CINEMATIC WRITING

Literary Cinema

CINEMATIC WRITING

There are common pitfalls in cinematically presenting any creative art—choppily editing a dance sequence, reducing the immense trial and error of creating visual art to montage—but no practice is more prone to depictions that are schmaltzy, incompetent, or thuddingly literal than writing. There are many films about writing; there are few good films about writing. Perhaps this is because writers are often incapable of explaining how inspiration comes to them. Or perhaps it is because when inspiration comes it does so gradually, lacking a dramatic moment that plays well on screen. Or perhaps still it is because the writing process is, by its very nature, uncinematic. Listed here are five films that locate and successfully depict emotional and creative truths about writing.

 

His Girl Friday, 1940, Howard Hawks

Between the whiplash dialogue (this film still holds the records of the most words spoken on screen per minute!) and the absolutely firecracker lover-to-enemies-to-lovers-and-enemies romance it’s easy to forget that this is a story about writing. Or more specifically: editing. Cary Grant and Rossalind Russell arguments about their professional and romantic history, amending and correcting and revising and redacting their version of “the facts”, is as honest a depiction of the writer-editor relationship as I’ve ever seen. What is editorial collaboration if not ego, flashes of anger, total stubbornness—and the inevitable realisation that the other person is probably right.

 

Shirley, 2020, Josephine Decker

Anything but a straightforward biopic, Shirley reimagines the life of Shirley Jackson as a Shirley Jackson story. The Jackson household creaks and groans, dust lilts in whiskeyed rays of sun, echoing We Have Always Lived in this Castle and The Haunting of Hill House. Bennington’s campus is home to familiar-yet-strange social dynamics and rituals—as if the staff or students could devolve into a recreation of ‘The Lottery’ at any given moment. And Jackson is like one of her characters: wirey, unpredictable, and full of furrows. Blending the “fictional” and the “real”, Shirley sidesteps the cliche of epiphanic inspiration. Instead it comes from everywhere—writing bleeds in through the seams of life, and life through the seams of writing.

 

Bright Star, 2008, Jane Campion

Calling good cinematography “visual poetry” is much like describing an action sequence as “balletic”. Lazy. Yet Bright Star—Jane Campion’s second great film about writing after the criminally underrated 1990 Janet Frame biopic, An Angel at My Table—is in a phrase, well, visual poetry.
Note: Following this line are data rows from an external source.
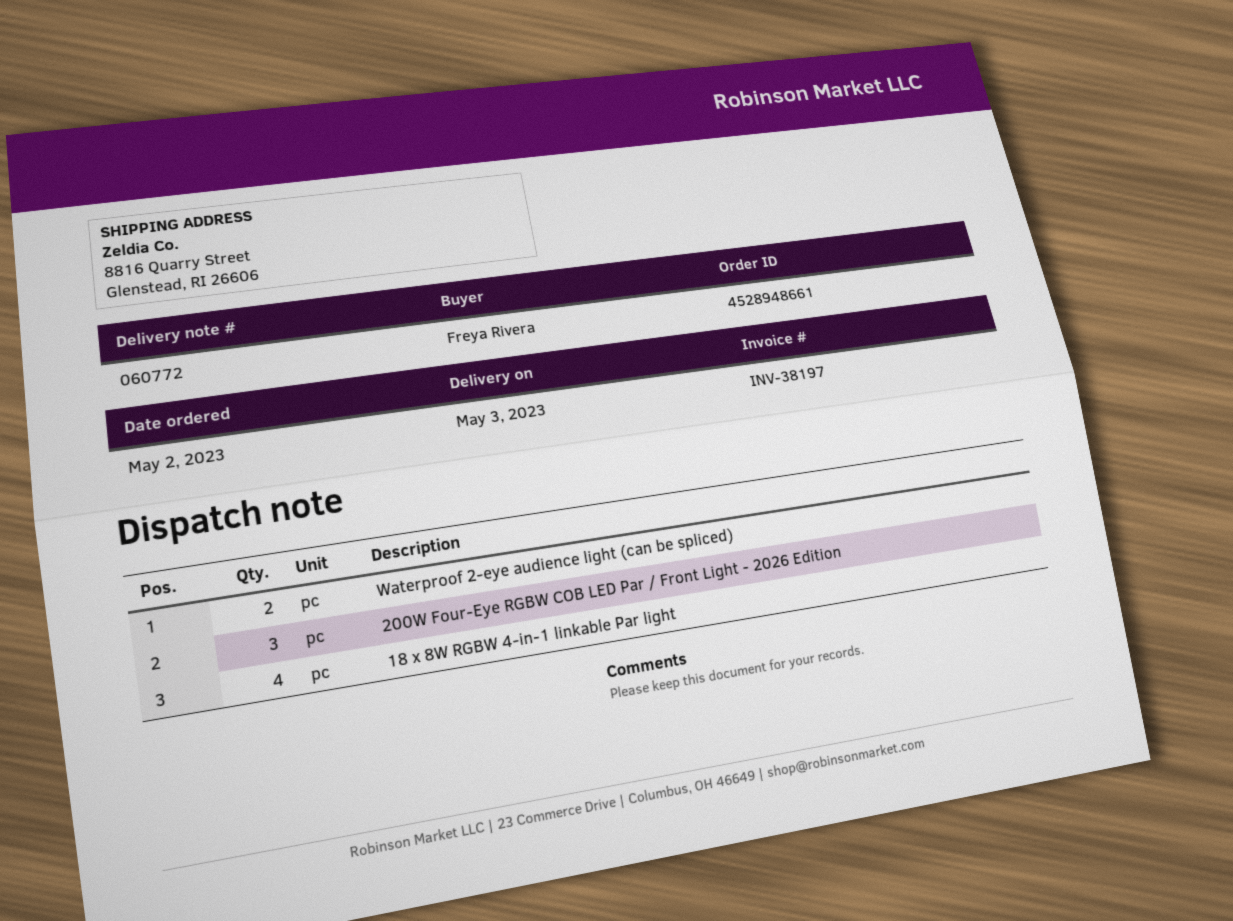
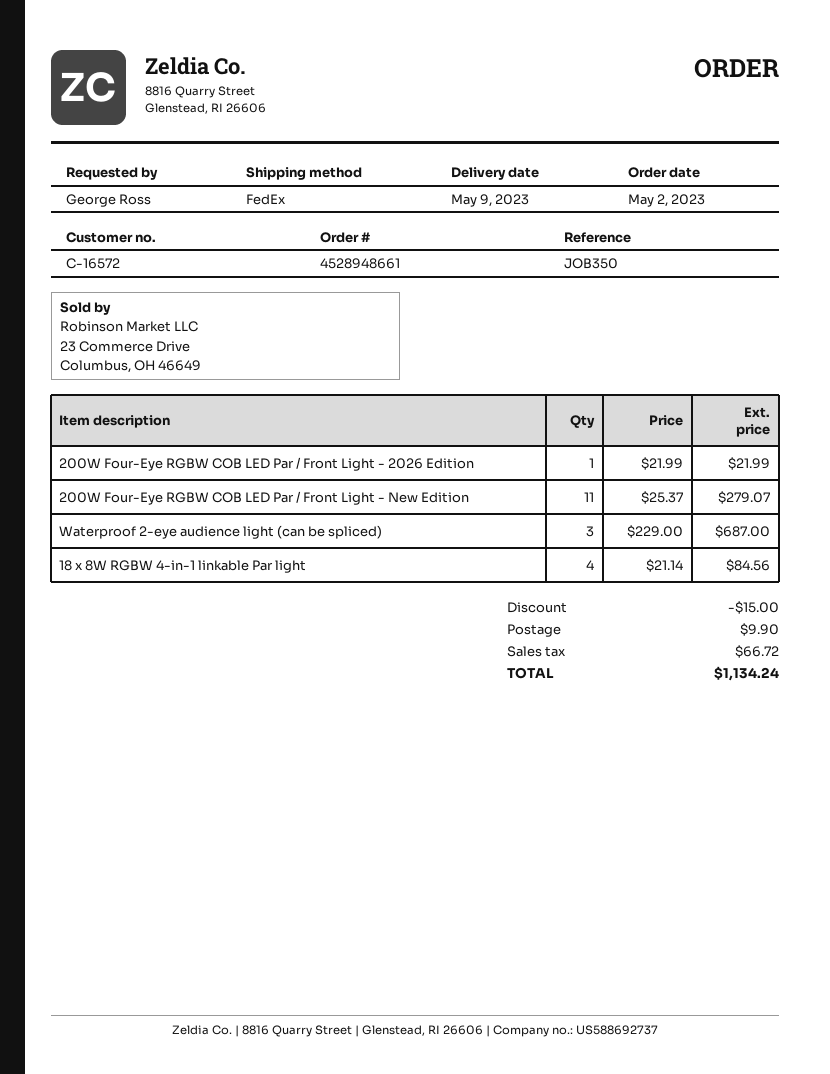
delivery date: 2023-05-03 -> 2023-05-09
ordered by: Freya Rivera -> George Ross
Waterproof 2-eye audience light (can be spliced): 2 -> 3
200W Four-Eye RGBW COB LED Par / Front Light - 2026 Edition: 3 -> 1
200W Four-Eye RGBW COB LED Par / Front Light - New Edition: none -> 11

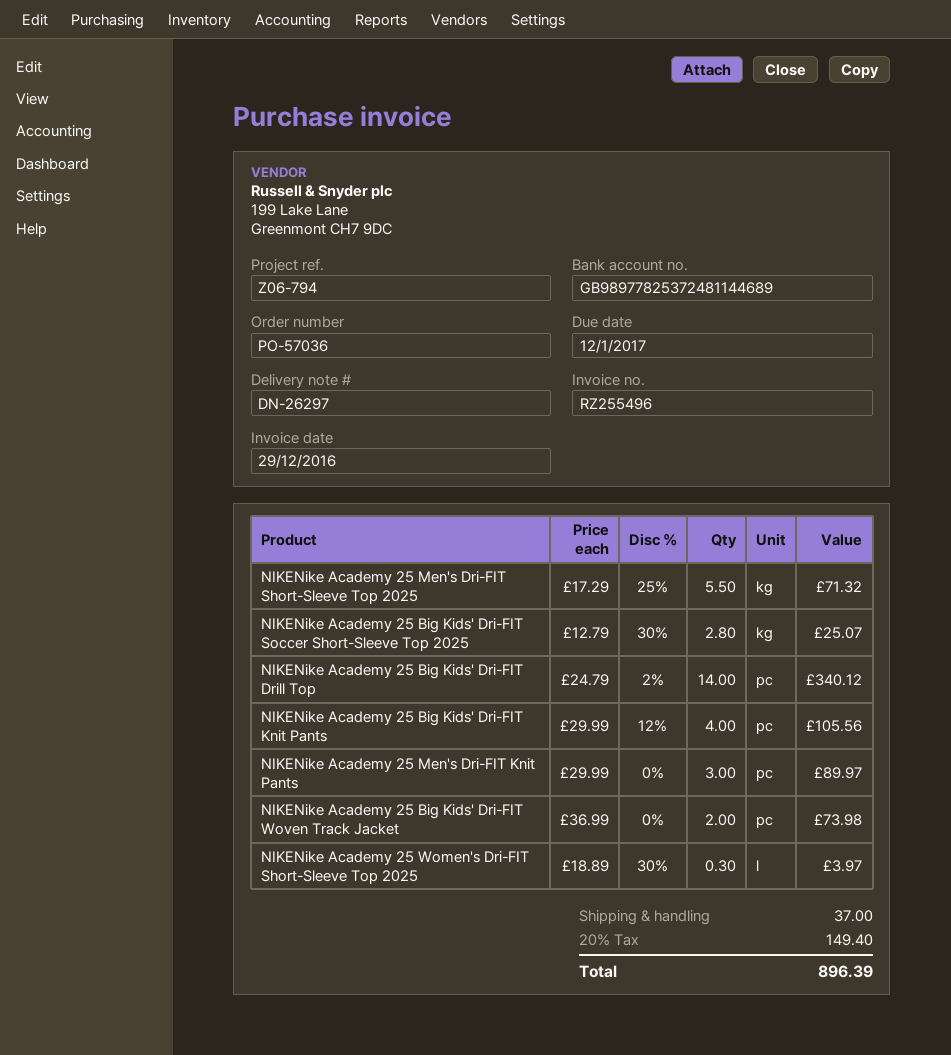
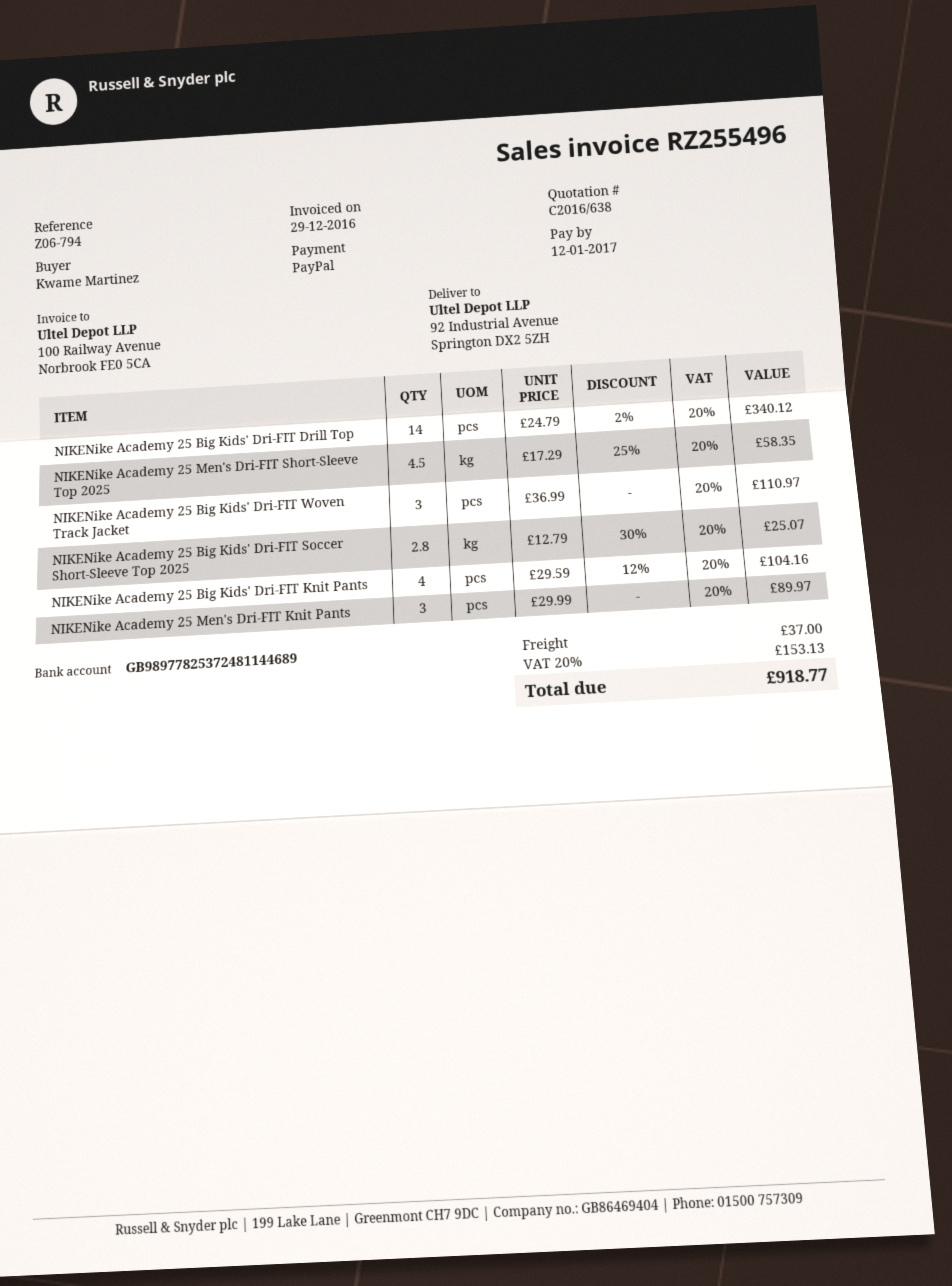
NIKENike Academy 25 Men's Dri-FIT Short-Sleeve Top 2025: 5.5 x 17.29 - 25% = 71.32 -> 4.5 x 17.29 - 25% = 58.35
NIKENike Academy 25 Big Kids' Dri-FIT Knit Pants: 4 x 29.99 - 12% = 105.56 -> 4 x 29.59 - 12% = 104.16
NIKENike Academy 25 Big Kids' Dri-FIT Woven Track Jacket: 2 x 36.99 = 73.98 -> 3 x 36.99 = 110.97
NIKENike Academy 25 Women's Dri-FIT Short-Sleeve Top 2025: 0.3 x 18.89 - 30% = 3.97 -> none
tax: 20% = 149.40 -> 20% = 153.13
total: 896.39 -> 918.77

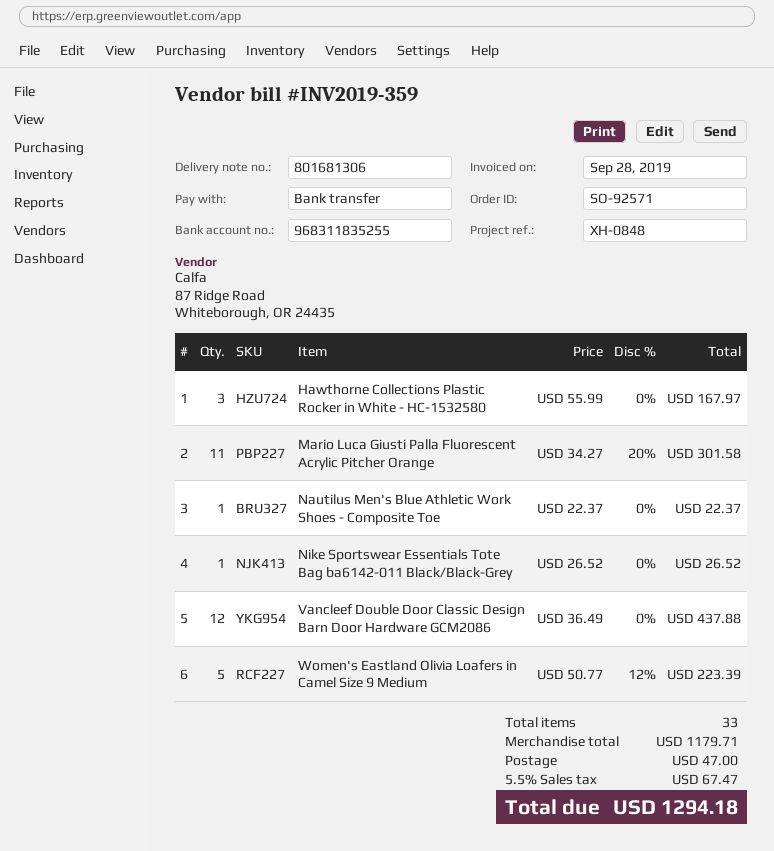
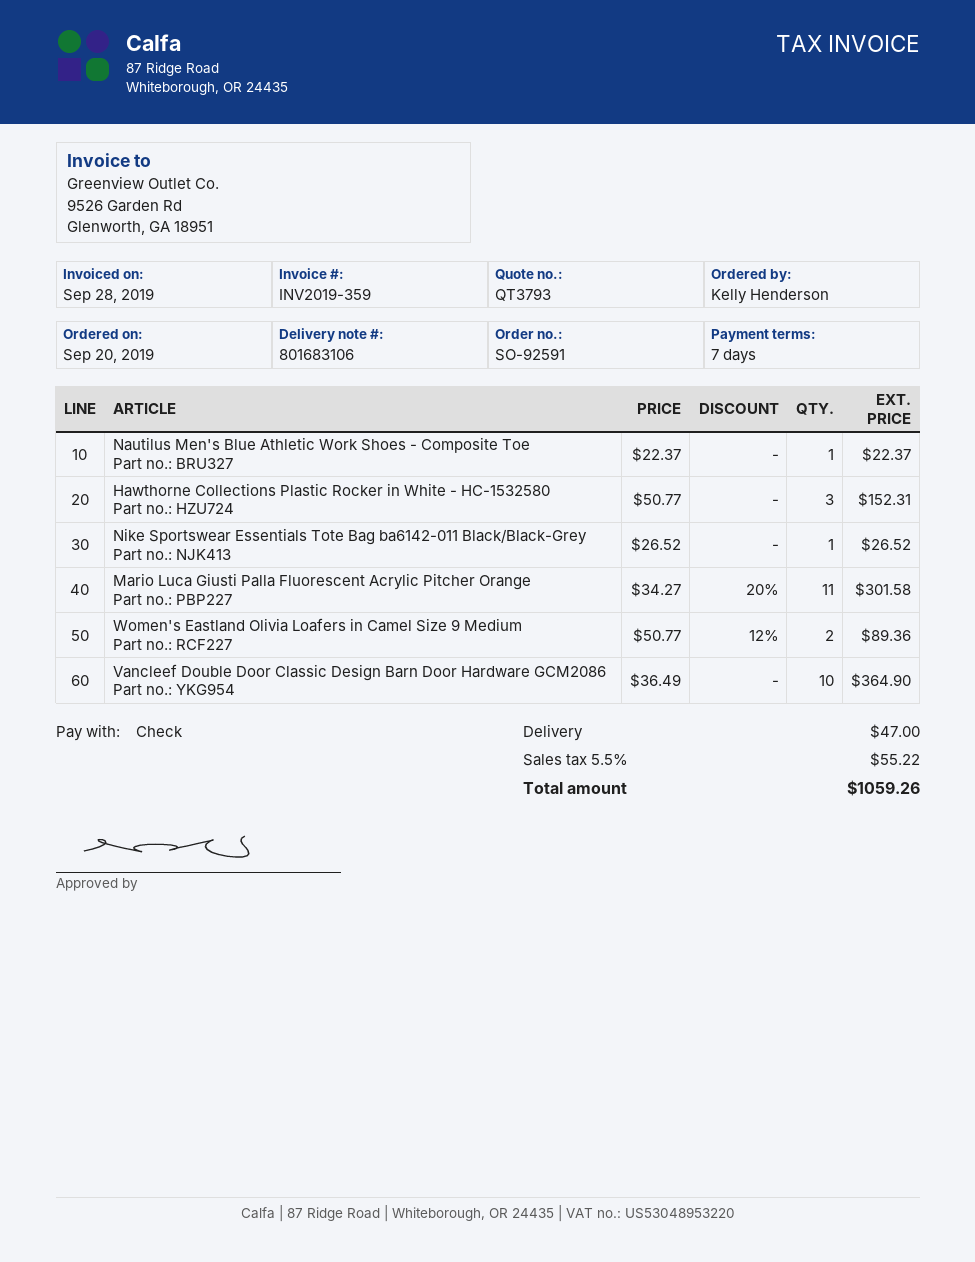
order number: SO-92571 -> SO-92591
delivery note number: 801681306 -> 801683106
payment method: bank transfer -> cheque
Hawthorne Collections Plastic Rocker in White - HC-1532580: 3 x 55.99 = 167.97 -> 3 x 50.77 = 152.31
Vancleef Double Door Classic Design Barn Door Hardware GCM2086: 12 x 36.49 = 437.88 -> 10 x 36.49 = 364.90
Women's Eastland Olivia Loafers in Camel Size 9 Medium: 5 x 50.77 - 12% = 223.39 -> 2 x 50.77 - 12% = 89.36
tax: 5.5% = 67.47 -> 5.5% = 55.22
total: 1294.18 -> 1059.26

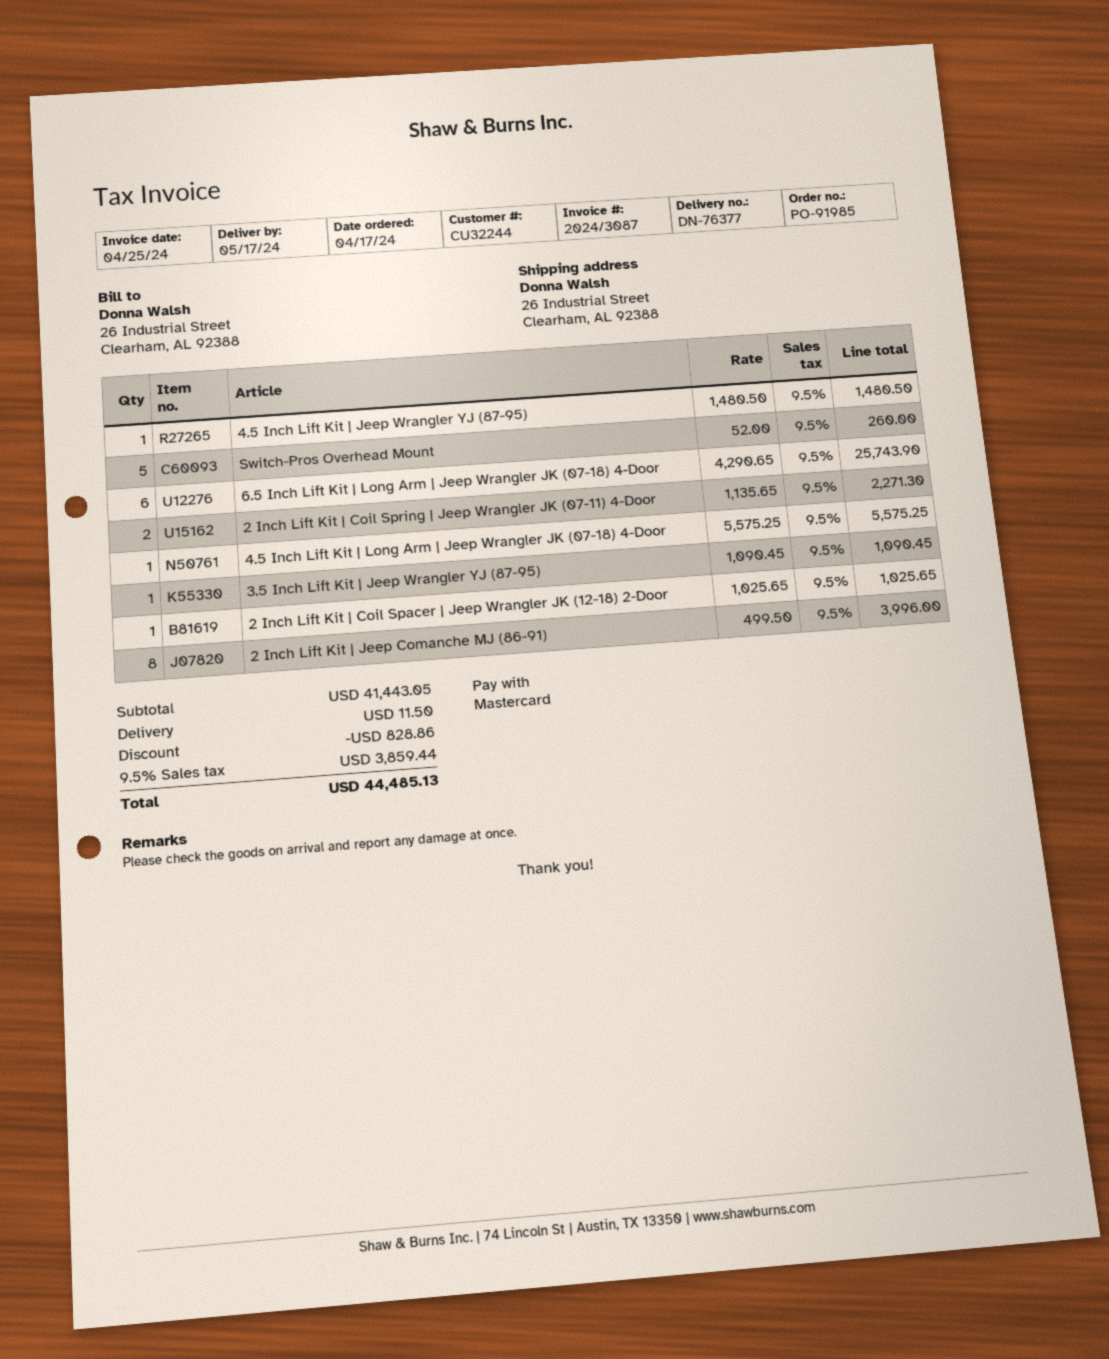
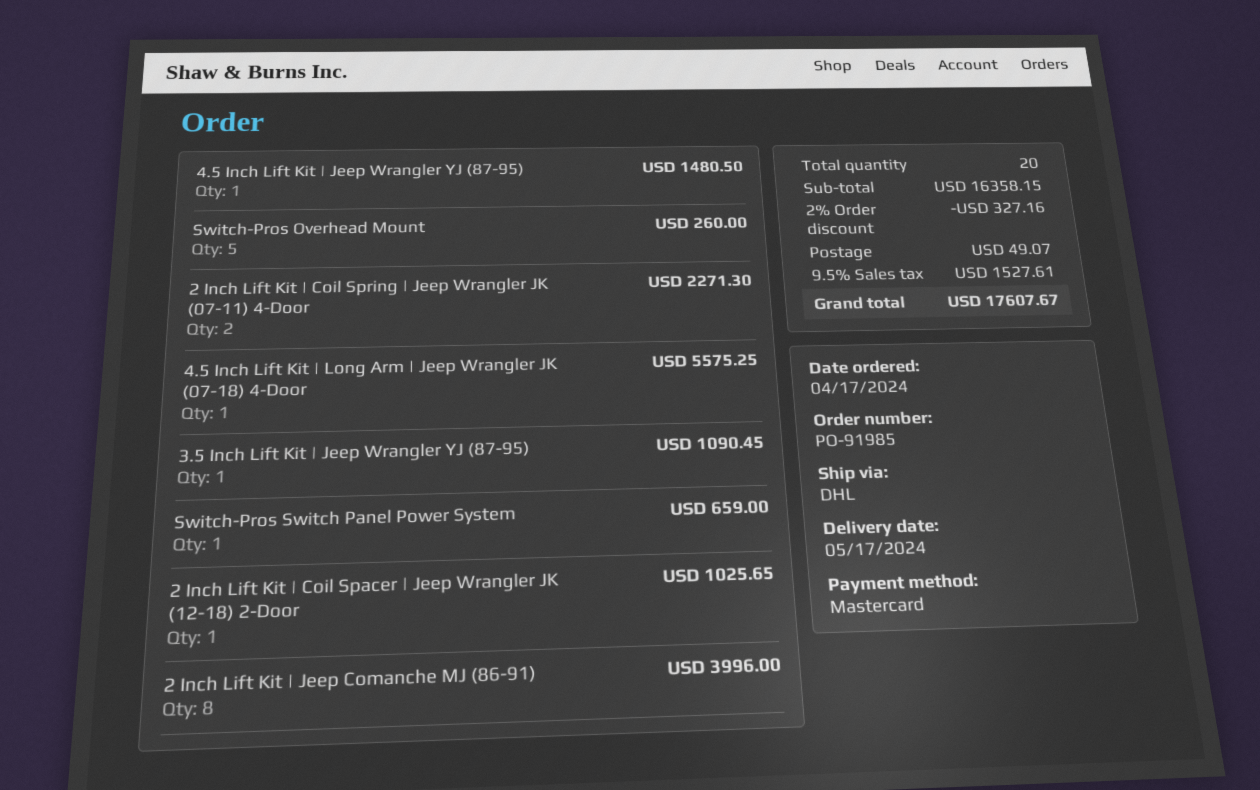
6.5 Inch Lift Kit | Long Arm | Jeep Wrangler JK (07-18) 4-Door: 6 for 25743.90 -> none
Switch-Pros Switch Panel Power System: none -> 1 for 659.00
subtotal: 41443.05 -> 16358.15
discount: 828.86 -> 327.16
shipping: 11.50 -> 49.07
tax: 9.5% = 3859.44 -> 9.5% = 1527.61
total: 44485.13 -> 17607.67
In the film we rarely see Keats write, nor do we need to. The script brings his romance with Fanny Brawn to life, and Campion’s camera shows why it translated into poetry. There’s one shot in particular, of Brawn reading a letter from Keats alone in a meadow of blue flowers, that transcends my descriptive abilities. “Bright Star, would I were steadfast as thou—”

 

The Grand Budapest Hotel, 2014, Wes Anderson

All Wes Anderson films are literary, but none as self-consciously nor more successfully than The Grand Budapest Hotel. By the time you’ve dived through all (count ‘em) four framing devices— it follows a girl reading a travelogue (1), written by an older author (2) recounting their visit as a younger man to the Grand Budapest Hotel (3), where they met the reclusive owner, Zero Mustafa, who recounts how he came to own the property (4!)—the narrative has become so distallied by writerly tricks and (mis)remembrances that it’s unclear where reality ends and literary embellishment begins. And that is exactly the point. Writing at its best has the ability to recover and preserve lost histories. Take for instance Agatha, Zero’s lost love. Despite the fact that he can barely talk about her to the author, in his writing she comes through in startling detail, recreated and immortalised.

 

Whisper of the Heart, 1995, Yoshifumi Kondo

There’s a scene towards the end of this film that I often think about when I’m in the process of redrafting a work-in-progress. The teenage protagonist, Shizuku, finishes the first draft of her novel and asks the elderly man, Shirō, who inspired it, to be the first reader. He agrees and tries to accept it from her. She withholds, insisting that he has to read it right now, in one sitting. He agrees. While Shirō reads, Shizuku sits outside, anxious, fretting. By the time he’s finished she’s convinced herself that it’s awful, that he hates it. Shirō calms her, and explains that her draft isn’t bad, it’s just rough: “Once you’ve found your gems, you have to polish them. It takes a lot of hard work.”